Restoration of deleted US regions and floxing of BAC cassette.
(A) Schematic overview of US2-US6 and US8-US13 regions that were restored by BAC mutagenesis in CCMV BAC-177. Region IRS1 to US1 was not reinstated. LoxP sites were inserted at both ends of the BAC cassette to remove prokaryotic sequences by Cre recombinase expression during virus reconstitution. The final CCMV-BAC construct was named BAC-Phan9. Whole genome sequencing verified the integrity of BAC-Phan9. Coverage of DNA sequencing and positions of minor sequence variations in the US and TR regions are plotted. Sanger sequencing of DNA from reconstituted virus confirms the expected Cre-mediated recombination outcome at the US6-US7 region. (B) One-step growth curves of CCMV BAC-177, BAC-Phan9 and CCMV Heberling were analyzed in human fibroblasts. Means (center of the error bar) and standard errors of the mean of n = 3 are depicted. (C) Cells infected with either CCMV Heberling or BAC-Phan9 were analyzed for protein expression by mass spectrometry. The observed differences at 6 and 24 hpi are depicted as volcano plots. Proteins enriched in BAC-Phan9 infection and proteins orginitating from the US2-US10 region are labeled in blue, proteins enriched in Heberling infection in red. (D) Flow cytometry analysis of MHC-I surface expression during infection with CCMV BAC-Phan9, HCMV Merlin (upper row) and CCMV Heberling (lower row).
Fig 5.
Re-evaluation of the CCMV coding potential.
(A) To annotate potential novel coding sequences, the CCMV genome was scanned for unknown six-frame translation products, for homologs of non-canonical HCMV ORFs [6], for splice variants and for small ORFs (smORFs). To validate the candidate ORFs (numbers are indicated), proteomic data of CCMV-infected cells was analyzed for matching peptides. In total, 14 novel gene products were unambiguously identified by at least two unique peptides. (B) UL91.1 as an example of a newly found non-canonical CCMV ORF. RNA sequencing (RNA-seq) of infected cells detected a splicing event between the UL88 and UL91 locus. Multiple peptides matched the annotated ORF sequence, including the N-terminal peptide and a peptide spanning over the exon/exon junction, thus confirming translation of this splice variant. (C) smORF1 is another unique ORF with yet unknown function that overlaps the lytic replication origin of CCMV including the 5’-end of the long non-coding RNA4.9.
Fig 6.
Temporal classes of CCMV protein expression.
CCMV-infected cells were harvested at the indicated times post infection and subjected to a mass spectrometry-based proteomic analysis. K-means clustering classified viral gene expression into five temporal profiles (TP).
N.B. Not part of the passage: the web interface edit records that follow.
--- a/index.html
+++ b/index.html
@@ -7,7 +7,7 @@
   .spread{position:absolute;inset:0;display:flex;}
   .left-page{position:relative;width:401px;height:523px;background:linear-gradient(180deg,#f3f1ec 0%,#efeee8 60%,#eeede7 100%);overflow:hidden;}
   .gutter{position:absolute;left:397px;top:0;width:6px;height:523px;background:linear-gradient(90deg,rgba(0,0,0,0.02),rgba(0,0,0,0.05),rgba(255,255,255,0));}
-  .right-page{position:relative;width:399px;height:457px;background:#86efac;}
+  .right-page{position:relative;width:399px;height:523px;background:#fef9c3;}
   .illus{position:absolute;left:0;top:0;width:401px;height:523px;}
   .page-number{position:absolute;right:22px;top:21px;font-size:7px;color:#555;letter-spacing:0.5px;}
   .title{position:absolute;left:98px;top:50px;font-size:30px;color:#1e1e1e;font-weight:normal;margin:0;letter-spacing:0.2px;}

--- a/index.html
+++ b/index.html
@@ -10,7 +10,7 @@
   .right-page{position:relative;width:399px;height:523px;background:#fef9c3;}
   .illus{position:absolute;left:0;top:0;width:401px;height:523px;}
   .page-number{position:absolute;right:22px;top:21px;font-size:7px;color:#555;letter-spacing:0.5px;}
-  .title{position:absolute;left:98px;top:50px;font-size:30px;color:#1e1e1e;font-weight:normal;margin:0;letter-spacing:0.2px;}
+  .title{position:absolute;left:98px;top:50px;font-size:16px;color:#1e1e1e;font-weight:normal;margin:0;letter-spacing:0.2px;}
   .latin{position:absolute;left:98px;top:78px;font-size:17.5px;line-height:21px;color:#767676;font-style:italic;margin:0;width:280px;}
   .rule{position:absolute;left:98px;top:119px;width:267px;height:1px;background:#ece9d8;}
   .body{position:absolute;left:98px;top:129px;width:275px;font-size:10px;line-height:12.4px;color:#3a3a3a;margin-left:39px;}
The left-hand panel displays the average cluster profiles of TP classes 1–5. On the right hand, the expression profiles of individual CCMV proteins are plotted as a heatmap.
Fig 7.
Gene ontology (GO) analysis of the most deregulated host proteins during CCMV and HCMV infection.
(A) For each time point post infection, fold-changes in host protein expression were calculated relative to uninfected control cells (0 h). The top and bottom 3% of protein fold-changes were selected from each time point and used for multi-list GO enrichment analysis. (B) Heatmap showing the GO terms for strongly increased or depleted proteins during HCMV and CCMV infection (LC: long chain). The HCMV data set WCL2 was taken from [47].
Fig 8.
Comparative analysis of CCMV-induced changes in host gene expression at the transcript and protein level.
At the indicated time points total RNA and protein were prepared from CCMV- infected cells and analyzed by RNA sequencing and tandem mass spectrometry respectively. K-means clustering of 4,748 transcripts and proteins identifies seven individual clusters representing different modes of host gene regulation during CCMV infection. Shown are the average mRNA and protein profiles of each cluster (left panel), a heatmap of the corresponding gene expression data (middle panel) and selected representative profiles from each cluster (right panel).